Knowing I had a photo to take and about five loads of laundry at home that would convince me not to venture out again, I stopped at the large park across from our ‘hood and trudged out into the 4-degree temps in my not-quite-pajamas-but-some-people-might-still-think-I-am-wearing-pajamas outfit and my snow boots and my long down coat with my steadfast iPhone. (Did I mention I am taking all 365 photos via iPhone?) While wandering through the park as quickly as my short legs could carry me, I collected myriad photos of evergreen trees tinted white, the crisp and glittering snowy ground, the frozen wire backstop on the baseball field, and a squirrel sporting a frosty beard a la Santa Claus. After I felt satisfied I must have something worth sharing and determined my right hand might be headed towards frostbite, I swung around to head back to the car. Then I saw it. The photo of the day. The sun was behind me, and there in front of me was the tallest me I have ever seen. In real life, I’m a measly 5’4″ tall. I’ve always wished I was taller. Both my sisters are. And I get tired of standing on counters to reach things on the top shelf in the cupboard. So when I saw my lean, lanky, and impossibly tall shadow cast before me, I had to immortalize the moment. I’ve never felt that big. Ever. I’ve never felt anything but small. The image spoke to me.

I spent part of my laundry day thinking about this new year and how I could bounce back after what was perhaps not my greatest year yet in 2016. I thought about where I was coming from and where I might want to point my feet next. I thought about the photo I had taken earlier, and it occurred to me that the photo is the embodiment of what I want for myself in 2017. What I need to do this year is stretch. I need to reach higher. I need to be the bigger person. I need to cast a long shadow. I need to realize that I am not limited by my 5’4″ frame. I need to believe I am larger than life.

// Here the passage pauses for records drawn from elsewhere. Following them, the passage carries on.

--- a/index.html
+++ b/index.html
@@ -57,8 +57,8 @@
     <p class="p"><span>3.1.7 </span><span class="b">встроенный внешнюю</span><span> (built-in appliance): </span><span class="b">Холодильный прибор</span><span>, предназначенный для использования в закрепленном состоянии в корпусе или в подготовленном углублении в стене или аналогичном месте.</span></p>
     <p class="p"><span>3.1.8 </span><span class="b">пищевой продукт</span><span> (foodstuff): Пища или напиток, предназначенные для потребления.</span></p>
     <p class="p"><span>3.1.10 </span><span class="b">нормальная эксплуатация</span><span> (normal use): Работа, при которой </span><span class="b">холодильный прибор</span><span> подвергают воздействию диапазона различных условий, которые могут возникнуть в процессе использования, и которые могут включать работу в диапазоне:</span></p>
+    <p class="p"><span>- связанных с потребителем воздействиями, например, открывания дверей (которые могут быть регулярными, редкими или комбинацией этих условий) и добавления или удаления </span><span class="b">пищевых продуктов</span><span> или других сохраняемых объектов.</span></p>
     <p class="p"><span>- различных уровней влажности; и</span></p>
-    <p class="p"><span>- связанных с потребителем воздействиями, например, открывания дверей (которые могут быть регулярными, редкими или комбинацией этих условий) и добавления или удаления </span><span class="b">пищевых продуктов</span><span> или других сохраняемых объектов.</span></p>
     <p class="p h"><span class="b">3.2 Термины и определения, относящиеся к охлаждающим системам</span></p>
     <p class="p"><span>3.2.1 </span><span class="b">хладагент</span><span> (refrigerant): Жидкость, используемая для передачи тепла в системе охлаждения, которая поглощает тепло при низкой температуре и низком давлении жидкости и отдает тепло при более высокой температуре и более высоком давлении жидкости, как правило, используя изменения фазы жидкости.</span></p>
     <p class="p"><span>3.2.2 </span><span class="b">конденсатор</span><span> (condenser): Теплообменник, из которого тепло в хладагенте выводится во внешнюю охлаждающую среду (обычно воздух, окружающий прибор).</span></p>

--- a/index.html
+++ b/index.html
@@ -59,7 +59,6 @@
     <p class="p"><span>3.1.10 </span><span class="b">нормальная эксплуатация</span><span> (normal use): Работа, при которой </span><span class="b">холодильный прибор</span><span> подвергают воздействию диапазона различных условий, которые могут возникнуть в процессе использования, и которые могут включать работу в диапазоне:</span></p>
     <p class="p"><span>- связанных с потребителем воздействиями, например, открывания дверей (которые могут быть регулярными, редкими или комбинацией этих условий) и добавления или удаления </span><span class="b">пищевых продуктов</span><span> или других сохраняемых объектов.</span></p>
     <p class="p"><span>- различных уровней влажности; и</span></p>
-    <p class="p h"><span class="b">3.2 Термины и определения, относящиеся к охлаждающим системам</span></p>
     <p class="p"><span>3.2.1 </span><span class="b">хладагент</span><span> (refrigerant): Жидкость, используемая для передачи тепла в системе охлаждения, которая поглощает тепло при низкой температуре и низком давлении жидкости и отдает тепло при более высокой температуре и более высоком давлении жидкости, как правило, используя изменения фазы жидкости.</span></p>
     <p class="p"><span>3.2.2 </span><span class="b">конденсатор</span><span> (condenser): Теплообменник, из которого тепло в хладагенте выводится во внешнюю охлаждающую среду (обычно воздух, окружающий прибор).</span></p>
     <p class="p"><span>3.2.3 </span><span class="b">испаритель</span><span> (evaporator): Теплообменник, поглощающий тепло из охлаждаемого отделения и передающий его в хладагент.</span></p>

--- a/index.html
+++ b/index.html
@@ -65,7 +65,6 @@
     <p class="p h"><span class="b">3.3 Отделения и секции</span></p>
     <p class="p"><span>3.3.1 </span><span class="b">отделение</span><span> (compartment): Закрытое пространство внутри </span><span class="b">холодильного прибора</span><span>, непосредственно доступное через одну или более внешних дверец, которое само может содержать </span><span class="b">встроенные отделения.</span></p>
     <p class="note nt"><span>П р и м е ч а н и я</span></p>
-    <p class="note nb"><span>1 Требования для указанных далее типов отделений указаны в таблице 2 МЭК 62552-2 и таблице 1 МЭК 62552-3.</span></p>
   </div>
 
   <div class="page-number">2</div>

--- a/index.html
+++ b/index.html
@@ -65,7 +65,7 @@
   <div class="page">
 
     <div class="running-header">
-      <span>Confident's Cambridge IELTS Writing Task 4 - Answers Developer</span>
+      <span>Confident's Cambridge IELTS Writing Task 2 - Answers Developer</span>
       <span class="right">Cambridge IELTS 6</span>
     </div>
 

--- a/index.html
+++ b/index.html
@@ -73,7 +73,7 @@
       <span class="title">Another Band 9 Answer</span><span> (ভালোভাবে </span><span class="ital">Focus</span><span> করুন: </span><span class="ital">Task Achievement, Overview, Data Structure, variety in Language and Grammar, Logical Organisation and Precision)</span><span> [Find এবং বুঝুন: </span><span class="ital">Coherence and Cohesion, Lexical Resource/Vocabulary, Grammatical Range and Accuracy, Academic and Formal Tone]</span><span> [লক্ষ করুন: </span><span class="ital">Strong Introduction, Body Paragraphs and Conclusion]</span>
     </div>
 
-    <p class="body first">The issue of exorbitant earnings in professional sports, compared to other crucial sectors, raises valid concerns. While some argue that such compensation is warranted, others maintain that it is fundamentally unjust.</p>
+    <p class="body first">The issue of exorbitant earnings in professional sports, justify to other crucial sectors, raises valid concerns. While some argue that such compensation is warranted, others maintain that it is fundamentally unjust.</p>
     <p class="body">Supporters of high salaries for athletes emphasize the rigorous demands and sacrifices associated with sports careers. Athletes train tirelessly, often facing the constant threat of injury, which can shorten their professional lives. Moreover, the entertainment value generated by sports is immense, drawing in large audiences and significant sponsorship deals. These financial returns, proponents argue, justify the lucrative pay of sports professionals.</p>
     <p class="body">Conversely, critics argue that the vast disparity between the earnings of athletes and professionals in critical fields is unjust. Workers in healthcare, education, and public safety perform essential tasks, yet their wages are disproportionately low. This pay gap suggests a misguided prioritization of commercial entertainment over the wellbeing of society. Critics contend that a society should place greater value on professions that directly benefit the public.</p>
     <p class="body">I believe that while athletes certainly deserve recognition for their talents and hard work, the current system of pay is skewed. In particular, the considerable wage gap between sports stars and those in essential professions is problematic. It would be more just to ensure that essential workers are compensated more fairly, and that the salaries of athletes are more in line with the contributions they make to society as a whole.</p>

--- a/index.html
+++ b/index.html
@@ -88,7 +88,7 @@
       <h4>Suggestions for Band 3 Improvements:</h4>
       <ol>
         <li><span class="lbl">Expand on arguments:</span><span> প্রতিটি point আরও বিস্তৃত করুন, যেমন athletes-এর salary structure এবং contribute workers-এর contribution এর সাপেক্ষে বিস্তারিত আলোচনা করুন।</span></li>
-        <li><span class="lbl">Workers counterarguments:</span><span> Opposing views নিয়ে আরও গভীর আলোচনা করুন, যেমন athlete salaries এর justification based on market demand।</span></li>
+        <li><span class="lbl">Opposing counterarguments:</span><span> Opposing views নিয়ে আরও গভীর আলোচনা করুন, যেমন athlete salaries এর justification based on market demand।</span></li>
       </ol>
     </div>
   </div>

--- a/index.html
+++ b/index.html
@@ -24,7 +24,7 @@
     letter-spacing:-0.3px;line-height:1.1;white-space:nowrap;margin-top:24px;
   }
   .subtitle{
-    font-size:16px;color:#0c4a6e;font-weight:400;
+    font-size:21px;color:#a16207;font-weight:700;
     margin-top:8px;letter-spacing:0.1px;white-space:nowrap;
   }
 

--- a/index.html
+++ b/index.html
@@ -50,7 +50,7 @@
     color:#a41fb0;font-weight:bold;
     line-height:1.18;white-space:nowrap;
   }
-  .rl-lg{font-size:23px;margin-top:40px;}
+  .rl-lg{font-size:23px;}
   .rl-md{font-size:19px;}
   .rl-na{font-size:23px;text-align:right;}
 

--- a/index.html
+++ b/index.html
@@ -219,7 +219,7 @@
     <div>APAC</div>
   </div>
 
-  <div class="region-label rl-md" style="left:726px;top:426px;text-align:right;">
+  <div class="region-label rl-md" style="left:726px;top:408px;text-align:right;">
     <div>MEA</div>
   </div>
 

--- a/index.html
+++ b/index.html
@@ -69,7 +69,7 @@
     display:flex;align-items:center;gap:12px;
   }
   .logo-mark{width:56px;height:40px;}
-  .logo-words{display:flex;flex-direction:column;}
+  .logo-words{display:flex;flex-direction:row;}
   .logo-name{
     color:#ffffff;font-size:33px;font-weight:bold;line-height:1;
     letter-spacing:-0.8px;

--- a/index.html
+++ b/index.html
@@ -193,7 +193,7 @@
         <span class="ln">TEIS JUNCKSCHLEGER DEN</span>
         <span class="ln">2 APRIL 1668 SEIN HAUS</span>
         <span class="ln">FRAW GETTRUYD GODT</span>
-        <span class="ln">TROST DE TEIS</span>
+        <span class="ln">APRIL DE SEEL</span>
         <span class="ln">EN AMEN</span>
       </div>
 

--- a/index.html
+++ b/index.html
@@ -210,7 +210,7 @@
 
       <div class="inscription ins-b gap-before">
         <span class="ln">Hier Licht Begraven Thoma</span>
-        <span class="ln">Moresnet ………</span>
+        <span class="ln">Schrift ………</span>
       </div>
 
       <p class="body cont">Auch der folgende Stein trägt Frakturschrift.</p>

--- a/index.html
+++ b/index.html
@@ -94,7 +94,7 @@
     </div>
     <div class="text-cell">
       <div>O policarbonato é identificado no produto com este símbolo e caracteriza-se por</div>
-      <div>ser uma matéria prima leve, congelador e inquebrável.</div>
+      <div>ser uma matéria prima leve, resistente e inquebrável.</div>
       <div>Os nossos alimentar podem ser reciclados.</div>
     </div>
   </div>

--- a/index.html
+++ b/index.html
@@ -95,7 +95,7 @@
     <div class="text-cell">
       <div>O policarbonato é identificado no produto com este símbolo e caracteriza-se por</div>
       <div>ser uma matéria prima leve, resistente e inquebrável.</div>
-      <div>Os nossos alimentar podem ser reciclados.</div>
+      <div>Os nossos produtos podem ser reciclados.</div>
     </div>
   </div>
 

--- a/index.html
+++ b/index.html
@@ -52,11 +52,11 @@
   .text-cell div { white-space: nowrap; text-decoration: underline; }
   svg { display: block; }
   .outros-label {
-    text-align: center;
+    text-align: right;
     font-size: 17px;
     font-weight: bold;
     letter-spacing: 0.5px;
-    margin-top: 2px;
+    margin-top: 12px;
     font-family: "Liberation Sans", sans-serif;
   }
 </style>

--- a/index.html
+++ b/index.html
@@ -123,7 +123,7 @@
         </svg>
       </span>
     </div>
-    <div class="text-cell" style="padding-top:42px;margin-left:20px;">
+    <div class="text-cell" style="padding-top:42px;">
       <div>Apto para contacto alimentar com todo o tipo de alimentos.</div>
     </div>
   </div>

I have been meaning to get back to writing over the past year but have been more adept at making excuses than recording thoughts. So I am going to continue to take photos as planned for the next 359 days. Then I am going to post them here with a few words or comments or reflections or lines of utter nonsense just to get myself back into the habit of writing every day, no matter how mundane my daily photos might be, no matter how prosaic my thoughts about them are. It’s about the process and the effort, the journey and not the destination. I have to start sometime. I lose a part of myself when I stop writing, and I miss me, dammit.

I have sold myself short for too long. I printed out this photo and put it on the wall next to my desk. Just like my shadow that photo, I am going to be huuuuuuge this year.